Three one-equivalent reagents [IrCl₆]^2–, [Co(C₂O₄)₃]^3–, and VO²⁺ oxidise hexa-aquamolybdenum(III), according to equations, for example, 2Mo^III+ 4Ir^IV→ Mo^V₂+ 4Ir^III, with the aquamolybdenum(V) dimer, Mo₂O₄²⁺, the sole molybdenum product. Rate laws are consistent with a rate-determining first stage, e.g. Mo^III+ Ir^IV→ Mo^IV+ Ir^III, in which Mo^IV is formed. No build-up of Mo^IV was detected. Reactions were studied with the molybdenum(III) reactant in excess. With [IrCl₆]^2–(reduction potential 0.89 V) first-order rate constants, k_obs., from the (stopped-flow) decay of [IrCl₆]^2– at 489 nm gave a dependence k_obs./2[Mo^III]=k_a+k_b[H⁺]^–1, where at 25 °C, I= 0.2 M [Li(pts)], k_a= 3.4 × 10⁴ M^–1s^–1 and k_b= 2.9 × 10⁴ s^–1. On replacing p-toluenesulphonate (pts^–) by trifluoromethanesulphonate (tfms^–)k_obs. showed little variation (ca. 12%).

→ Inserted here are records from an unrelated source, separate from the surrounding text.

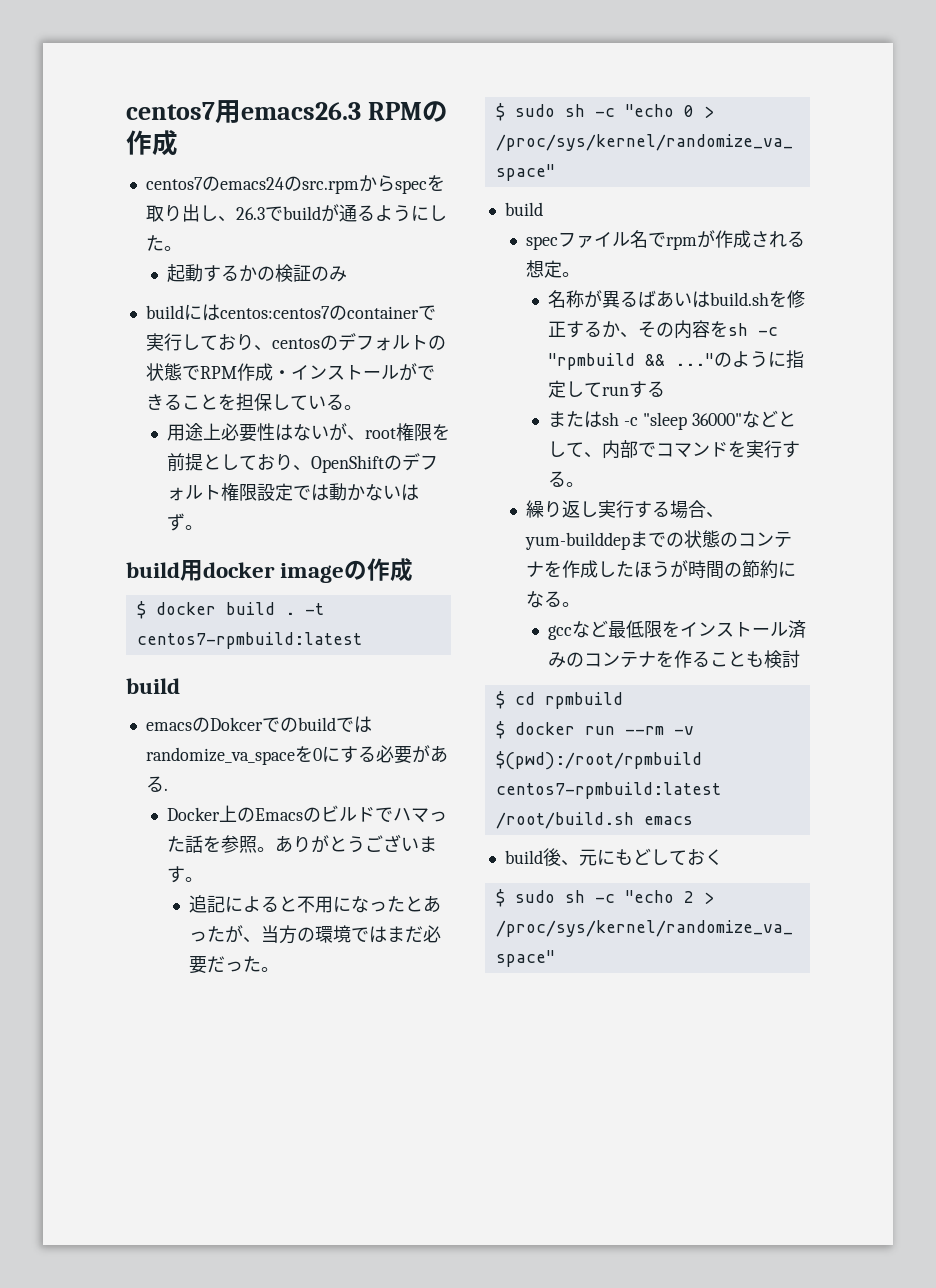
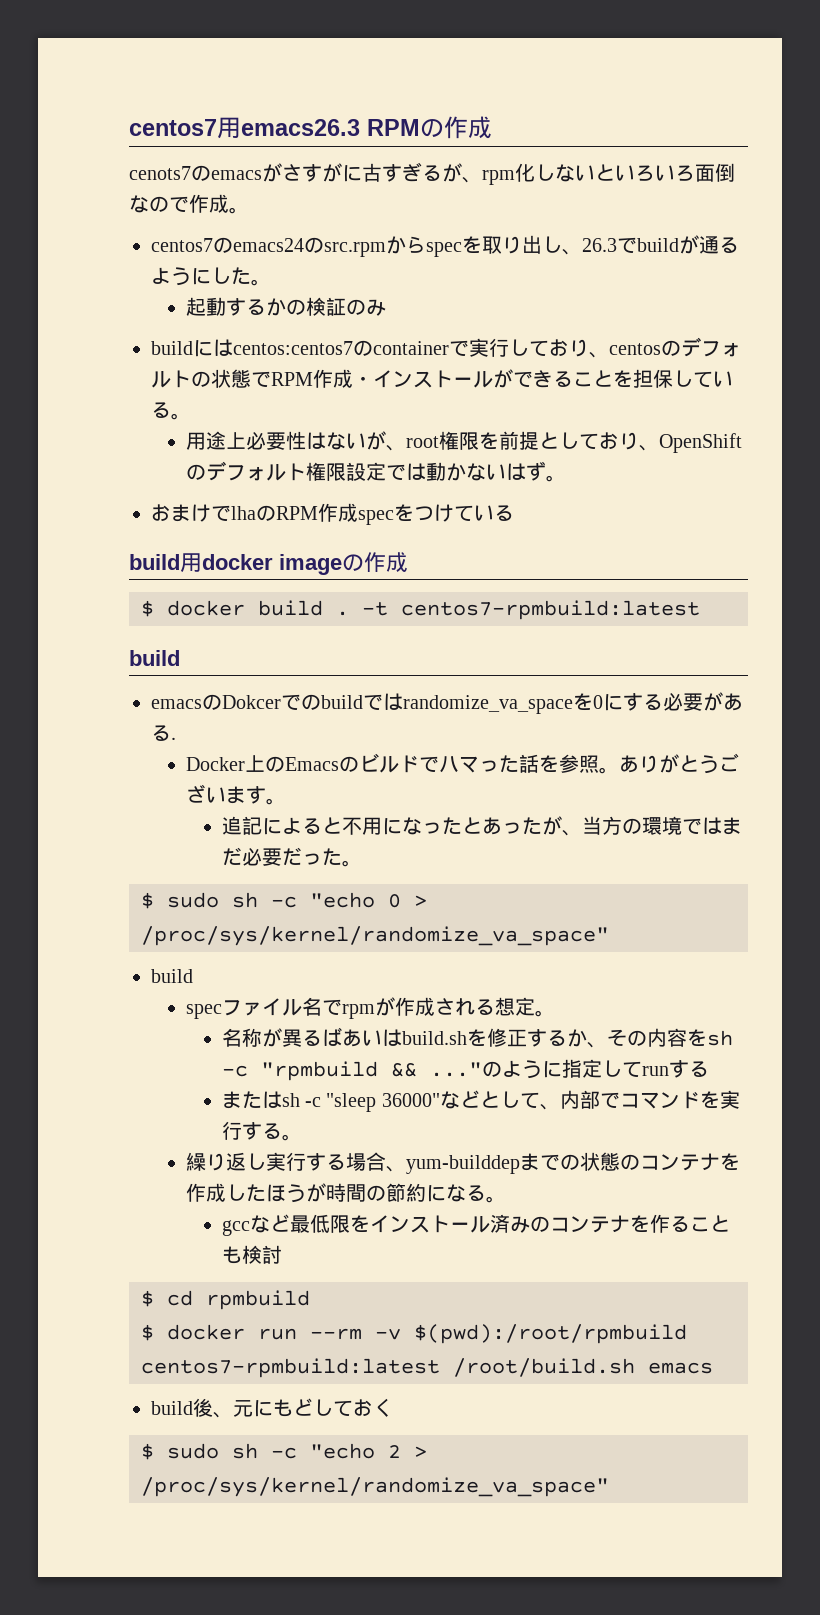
+ cenots7のemacsがさすがに古すぎるが、rpm化しないといろいろ面倒なので作成。
+ おまけでlhaのRPM作成specをつけている

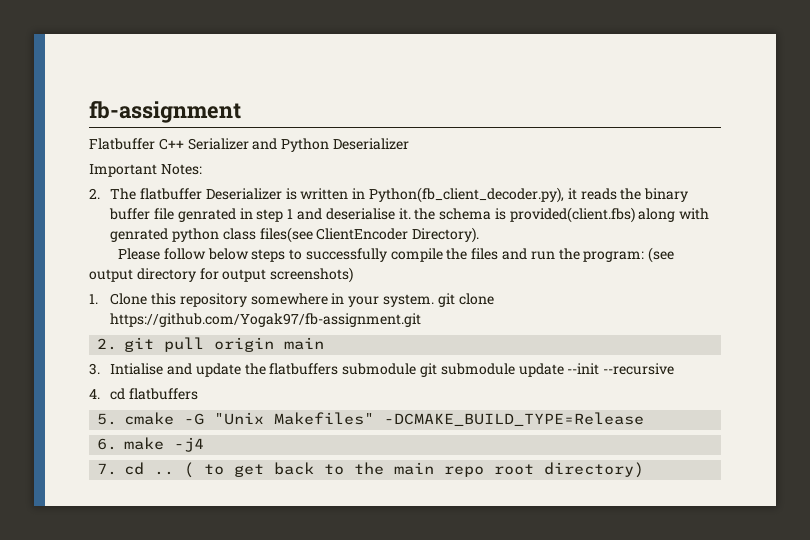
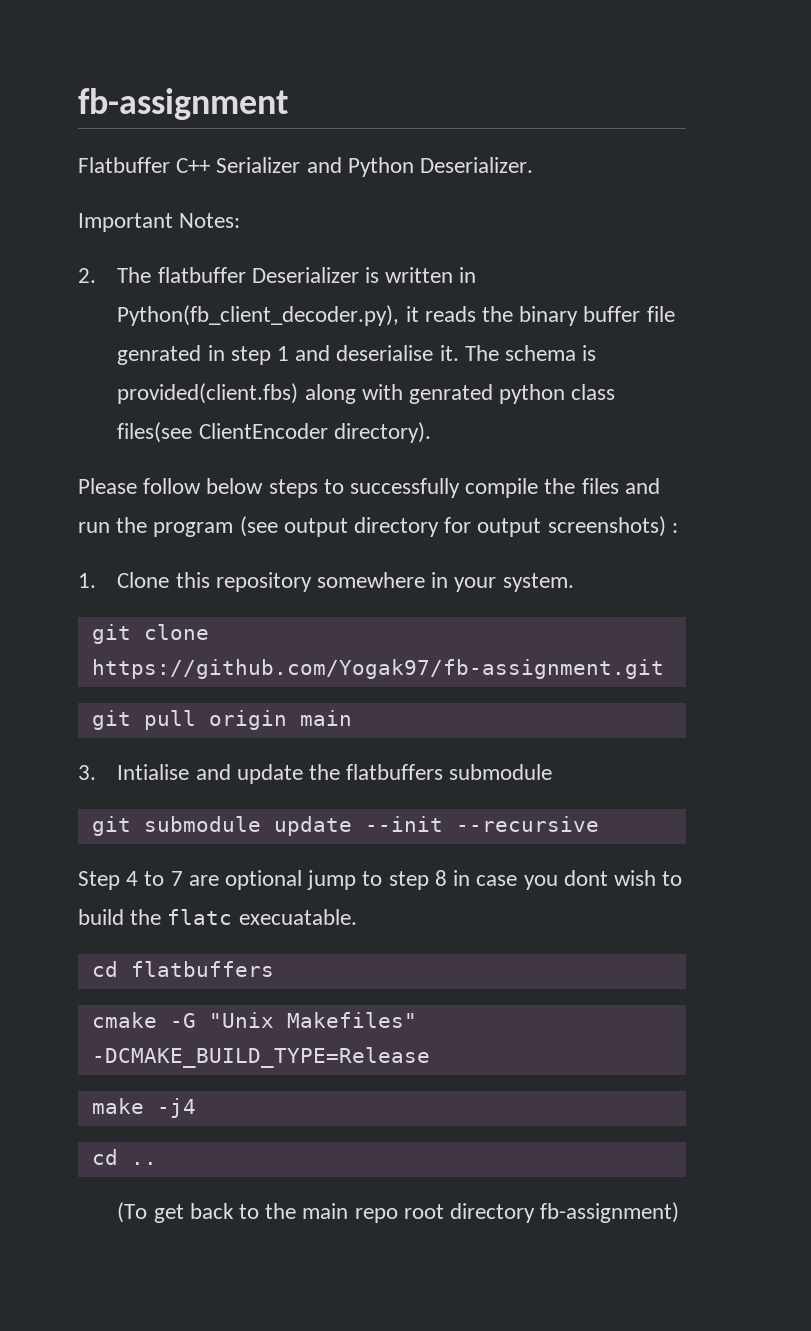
- Flatbuffer C++ Serializer and Python Deserializer
+ Flatbuffer C++ Serializer and Python Deserializer.
- 2. The flatbuffer Deserializer is written in Python(fb_client_decoder.py), it reads the binary buffer file genrated in step 1 and deserialise it. the schema is provided(client.fbs) along with genrated python class files(see ClientEncoder Directory).
+ 2. The flatbuffer Deserializer is written in Python(fb_client_decoder.py), it reads the binary buffer file genrated in step 1 and deserialise it. The schema is provided(client.fbs) along with genrated python class files(see ClientEncoder directory).
- Please follow below steps to successfully compile the files and run the program: (see output directory for output screenshots)
+ Please follow below steps to successfully compile the files and run the program (see output directory for output screenshots) :
- 1. Clone this repository somewhere in your system. git clone https://github.com/Yogak97/fb-assignment.git
+ 1. Clone this repository somewhere in your system.
+ git clone https://github.com/Yogak97/fb-assignment.git
- 2. git pull origin main
+ git pull origin main
- 3. Intialise and update the flatbuffers submodule git submodule update --init --recursive
+ 3. Intialise and update the flatbuffers submodule
+ git submodule update --init --recursive
- 4. cd flatbuffers
+ Step 4 to 7 are optional jump to step 8 in case you dont wish to build the flatc execuatable.
+ cd flatbuffers
- 5. cmake -G "Unix Makefiles" -DCMAKE_BUILD_TYPE=Release
+ cmake -G "Unix Makefiles" -DCMAKE_BUILD_TYPE=Release
- 6. make -j4
+ make -j4
- 7. cd .. ( to get back to the main repo root directory)
+ cd ..
+ (To get back to the main repo root directory fb-assignment)

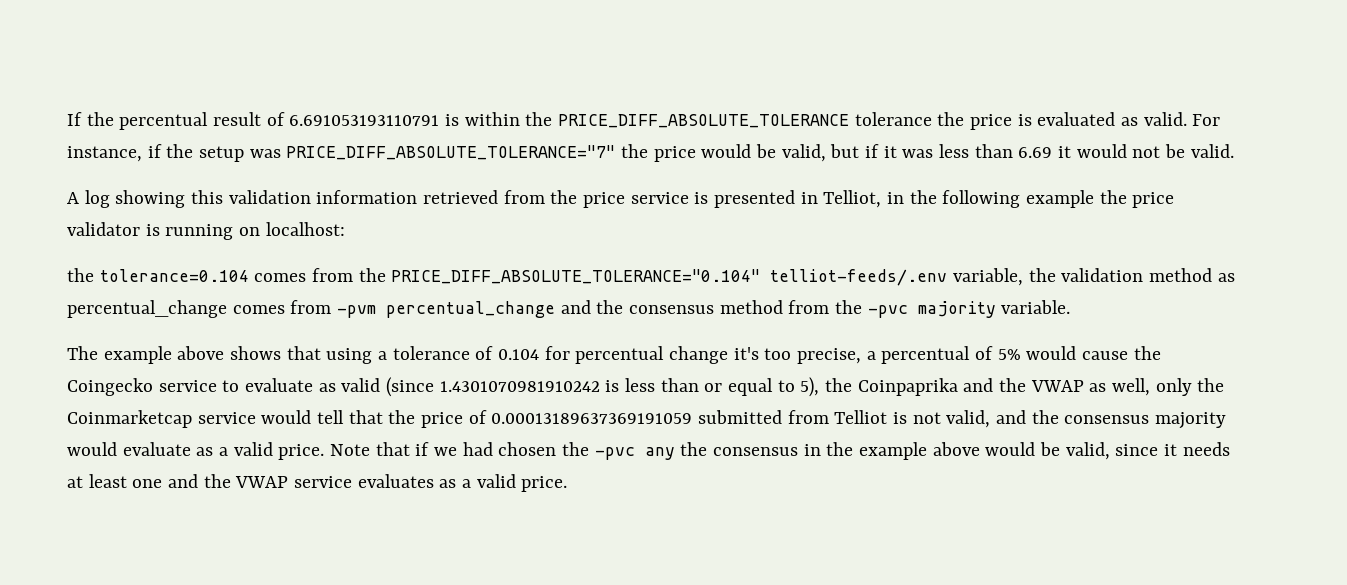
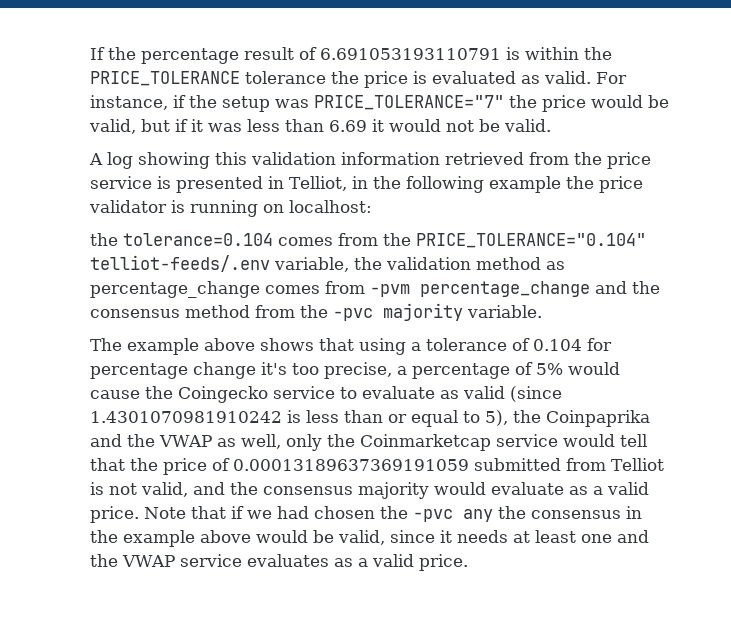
- If the percentual result of 6.691053193110791 is within the PRICE_DIFF_ABSOLUTE_TOLERANCE tolerance the price is evaluated as valid.
+ If the percentage result of 6.691053193110791 is within the PRICE_TOLERANCE tolerance the price is evaluated as valid.
- For instance, if the setup was PRICE_DIFF_ABSOLUTE_TOLERANCE="7" the price would be valid, but if it was less than 6.69 it would not be valid.
+ For instance, if the setup was PRICE_TOLERANCE="7" the price would be valid, but if it was less than 6.69 it would not be valid.
- the tolerance=0.104 comes from the PRICE_DIFF_ABSOLUTE_TOLERANCE="0.104" telliot-feeds/.env variable, the validation method as percentual_change comes from -pvm percentual_change and the consensus method from the -pvc majority variable.
+ the tolerance=0.104 comes from the PRICE_TOLERANCE="0.104" telliot-feeds/.env variable, the validation method as percentage_change comes from -pvm percentage_change and the consensus method from the -pvc majority variable.
- The example above shows that using a tolerance of 0.104 for percentual change it's too precise, a percentual of 5% would cause the Coingecko service to evaluate as valid (since 1.4301070981910242 is less than or equal to 5), the Coinpaprika and the VWAP as well, only the Coinmarketcap service would tell that the price of 0.00013189637369191059 submitted from Telliot is not valid, and the consensus majority would evaluate as a valid price.
+ The example above shows that using a tolerance of 0.104 for percentage change it's too precise, a percentage of 5% would cause the Coingecko service to evaluate as valid (since 1.4301070981910242 is less than or equal to 5), the Coinpaprika and the VWAP as well, only the Coinmarketcap service would tell that the price of 0.00013189637369191059 submitted from Telliot is not valid, and the consensus majority would evaluate as a valid price.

The oxidant absorbance decay was also monitored in the [Co(C₂O₄)₃]^3–(0.58 V) and VO²⁺(aq)(0.36 V) reactions (t_½ > 1 min). At 25 °C, I= 2.0 M [Li(pts)] the method of initial rates (R) gave dependences R_Co= 2k_c[Mo^III][Co^III]+ 4k_d[Mo^III]²+ 2k_e[Mo^III] for [Co(C₂O₄)₃]^3–(k_c= 0.34 M^–1s^–1), and R_v= 2k_f[Mo^III][V^IV]+ 4k_d[Mo^III]²+ 2k_e[Mo^III] for VO²⁺(k_f= 3.3 × 10^–3 M^–1s^–1). On replacing pts^– by tfms^– the oxidant-independent terms k_d(1.87 × 10^–3 M^–1 s^–1) and k_e(4.9 × 10^–5 s^–1), which are common to both reactions, make no contribution. It is concluded that pts^– complexes to aquamolybdenum(III). Rate constants for the [IrCl₆]^2– reaction are much faster than those obtained for substitution into the molybdenum(III) co-ordination sphere, and an outer-sphere mechanism is strongly implied. The [Co(C₂O₄)₃]^3– oxidation (k_c) is independent of [H⁺] and exhibits behaviour consistent with an inner-sphere substitution-controlled process.